### Instructions for the task
Below are the entries. Transcribe exactly the lines from the one with "delivery date: 2024-09-23 -> 2024-09-27" through the one with "total: 12884.61 -> 13039.59", ends included, and leave out all others.

### Records provided
--*--

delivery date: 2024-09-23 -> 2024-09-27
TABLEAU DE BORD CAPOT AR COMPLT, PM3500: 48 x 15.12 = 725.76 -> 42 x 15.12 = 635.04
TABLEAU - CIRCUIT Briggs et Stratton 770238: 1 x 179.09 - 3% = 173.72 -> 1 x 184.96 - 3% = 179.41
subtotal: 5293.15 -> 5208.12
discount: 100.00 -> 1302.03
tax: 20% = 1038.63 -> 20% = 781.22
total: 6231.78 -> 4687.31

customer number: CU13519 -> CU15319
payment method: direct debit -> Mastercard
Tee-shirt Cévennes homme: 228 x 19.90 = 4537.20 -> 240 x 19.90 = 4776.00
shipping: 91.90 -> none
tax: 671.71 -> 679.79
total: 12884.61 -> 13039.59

--*--

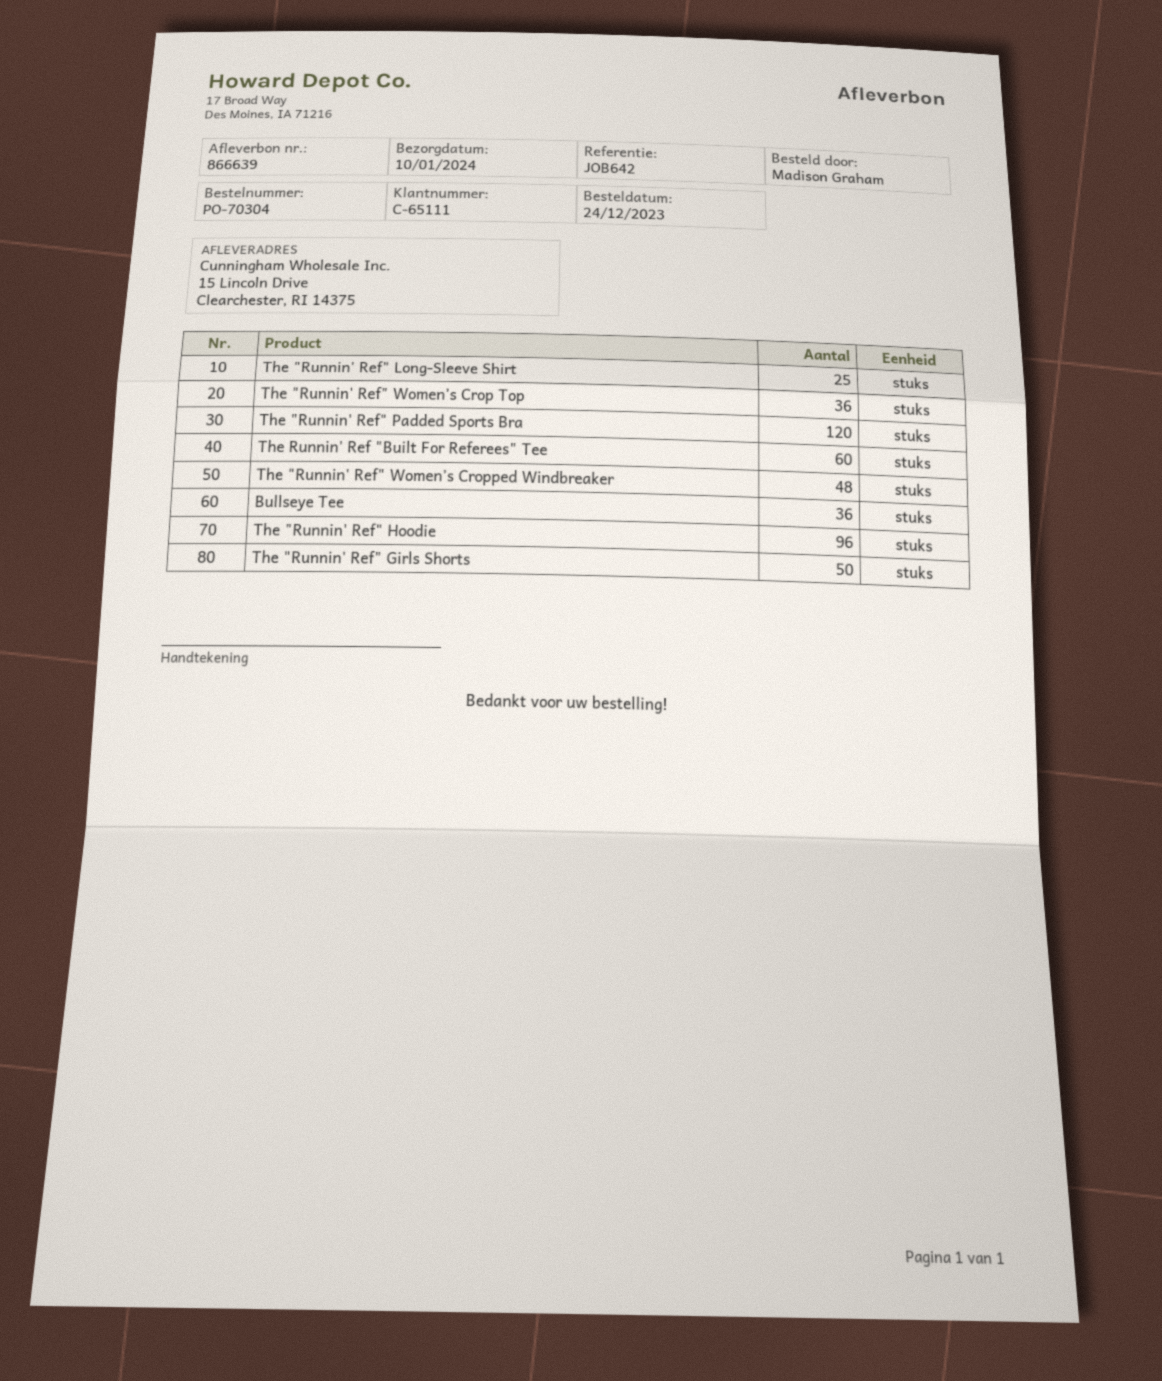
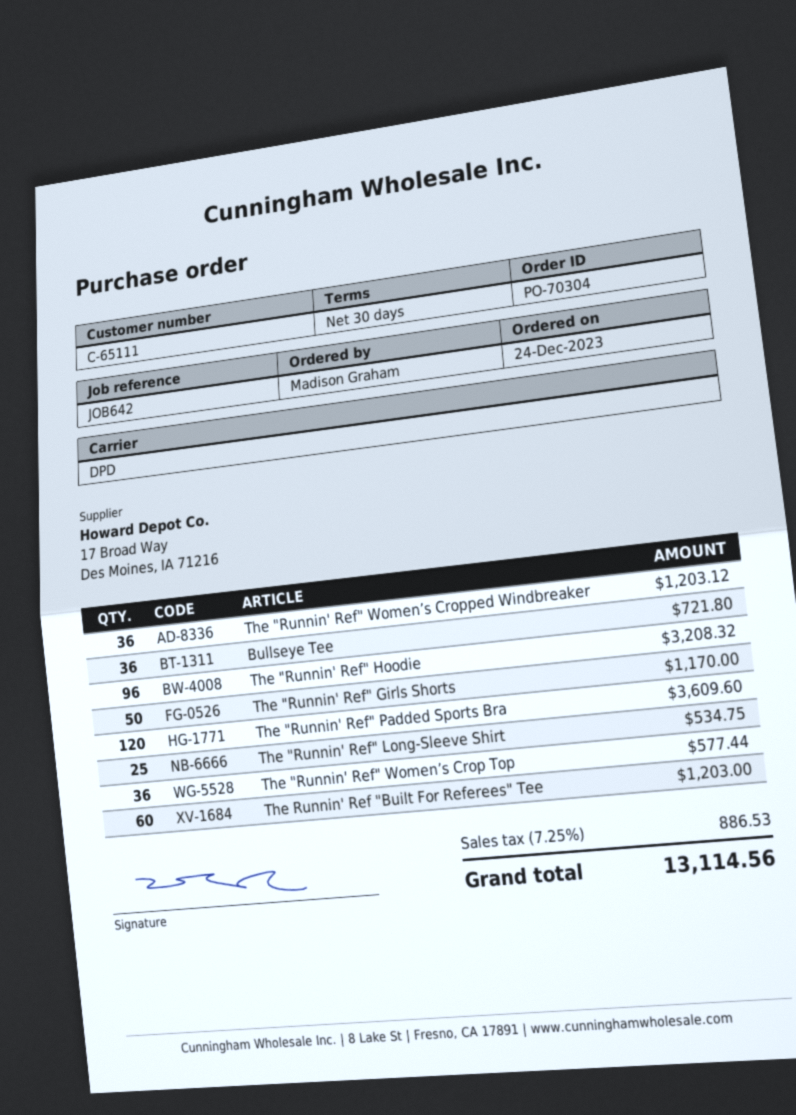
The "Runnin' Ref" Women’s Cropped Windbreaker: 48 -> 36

--*--

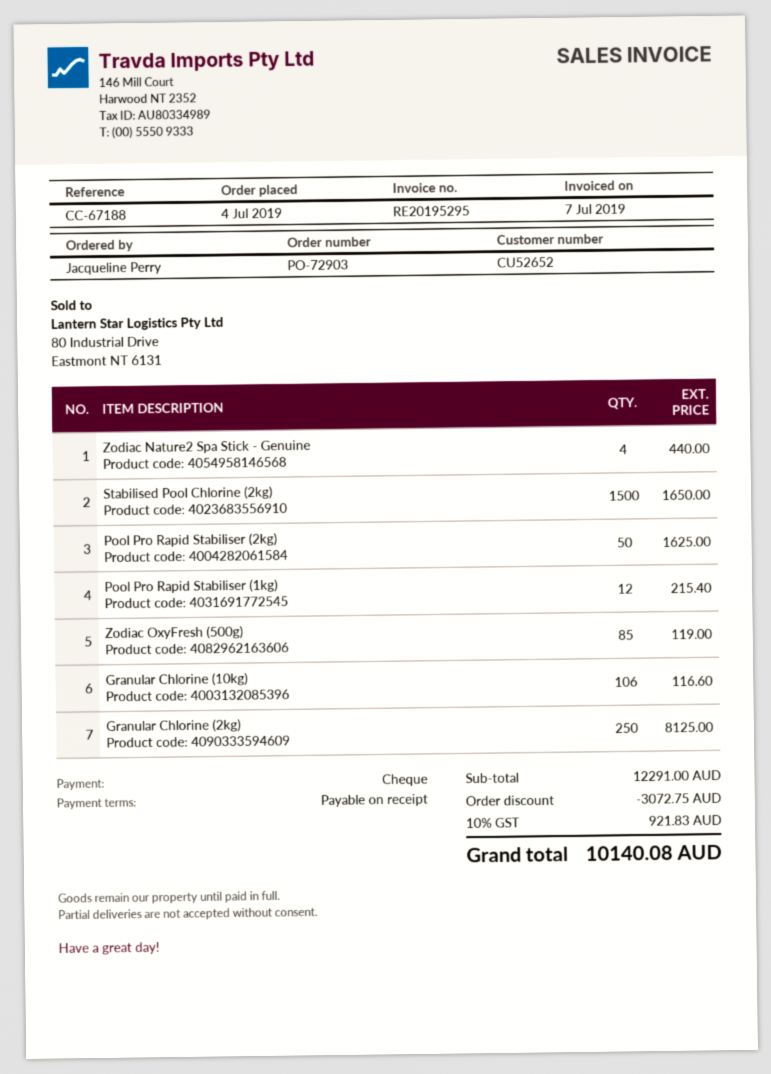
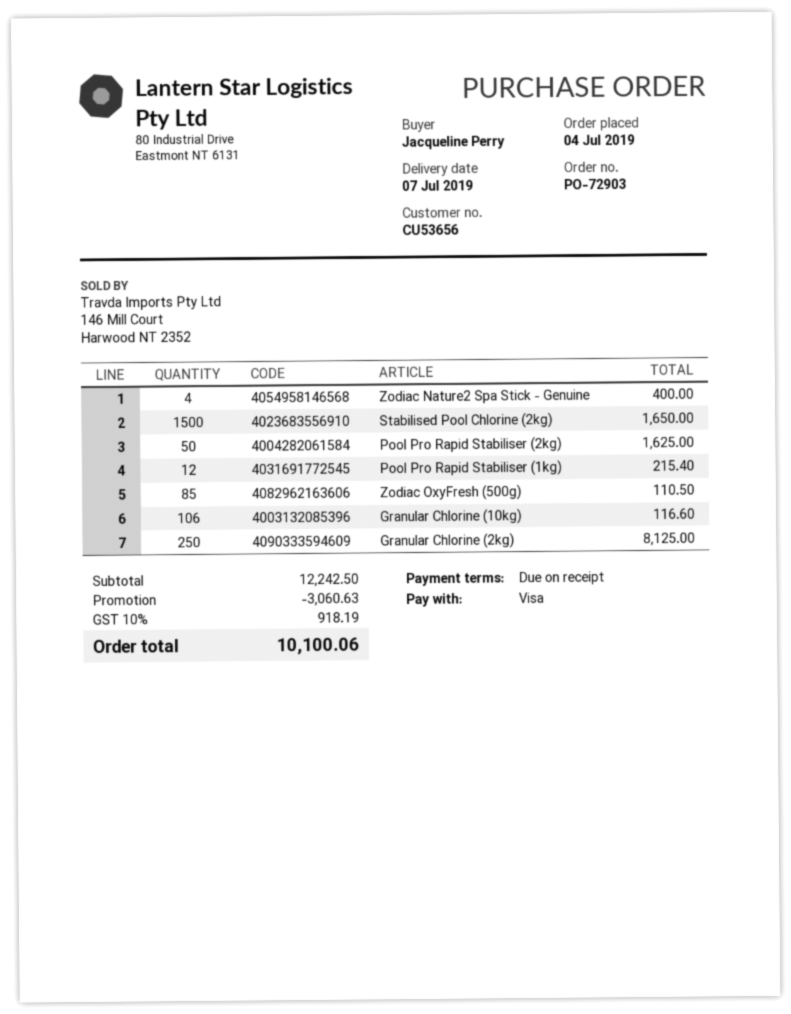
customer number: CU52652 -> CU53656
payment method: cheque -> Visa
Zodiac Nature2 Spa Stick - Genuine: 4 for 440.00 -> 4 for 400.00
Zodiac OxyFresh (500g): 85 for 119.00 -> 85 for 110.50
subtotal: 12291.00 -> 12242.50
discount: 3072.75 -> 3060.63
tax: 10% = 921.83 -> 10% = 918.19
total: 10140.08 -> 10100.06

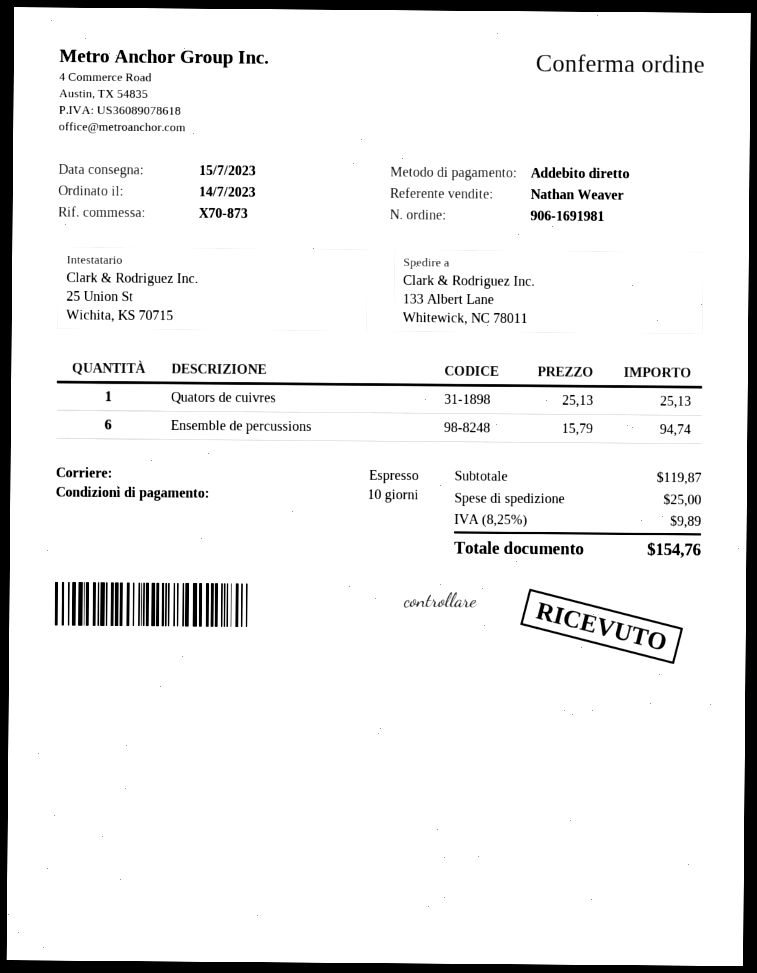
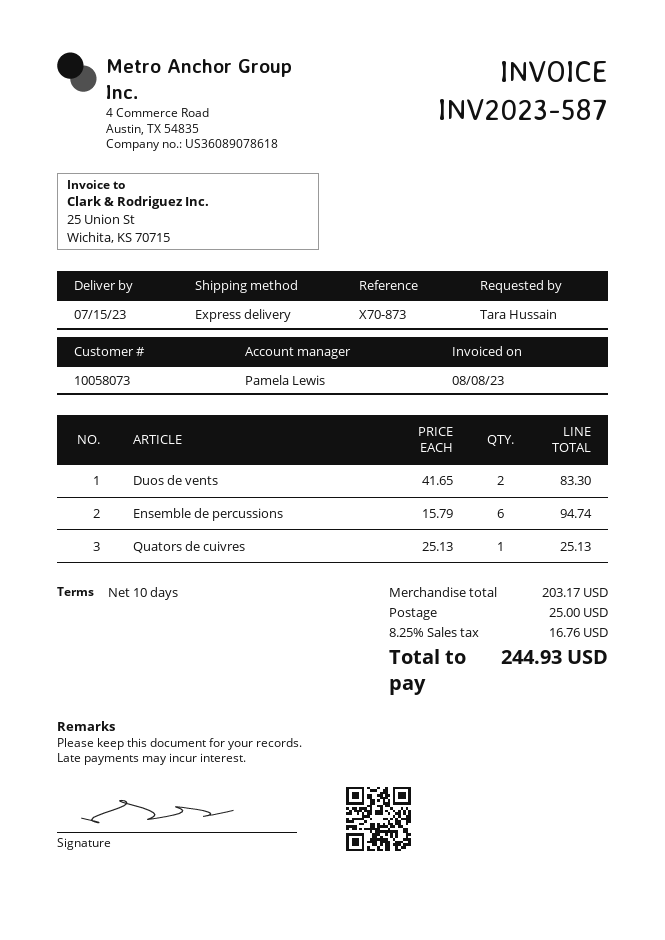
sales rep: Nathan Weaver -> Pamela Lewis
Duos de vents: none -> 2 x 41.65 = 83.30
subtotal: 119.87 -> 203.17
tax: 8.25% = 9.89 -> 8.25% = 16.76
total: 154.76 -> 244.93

--*--

### The answer
delivery date: 2024-09-23 -> 2024-09-27
TABLEAU DE BORD CAPOT AR COMPLT, PM3500: 48 x 15.12 = 725.76 -> 42 x 15.12 = 635.04
TABLEAU - CIRCUIT Briggs et Stratton 770238: 1 x 179.09 - 3% = 173.72 -> 1 x 184.96 - 3% = 179.41
subtotal: 5293.15 -> 5208.12
discount: 100.00 -> 1302.03
tax: 20% = 1038.63 -> 20% = 781.22
total: 6231.78 -> 4687.31

customer number: CU13519 -> CU15319
payment method: direct debit -> Mastercard
Tee-shirt Cévennes homme: 228 x 19.90 = 4537.20 -> 240 x 19.90 = 4776.00
shipping: 91.90 -> none
tax: 671.71 -> 679.79
total: 12884.61 -> 13039.59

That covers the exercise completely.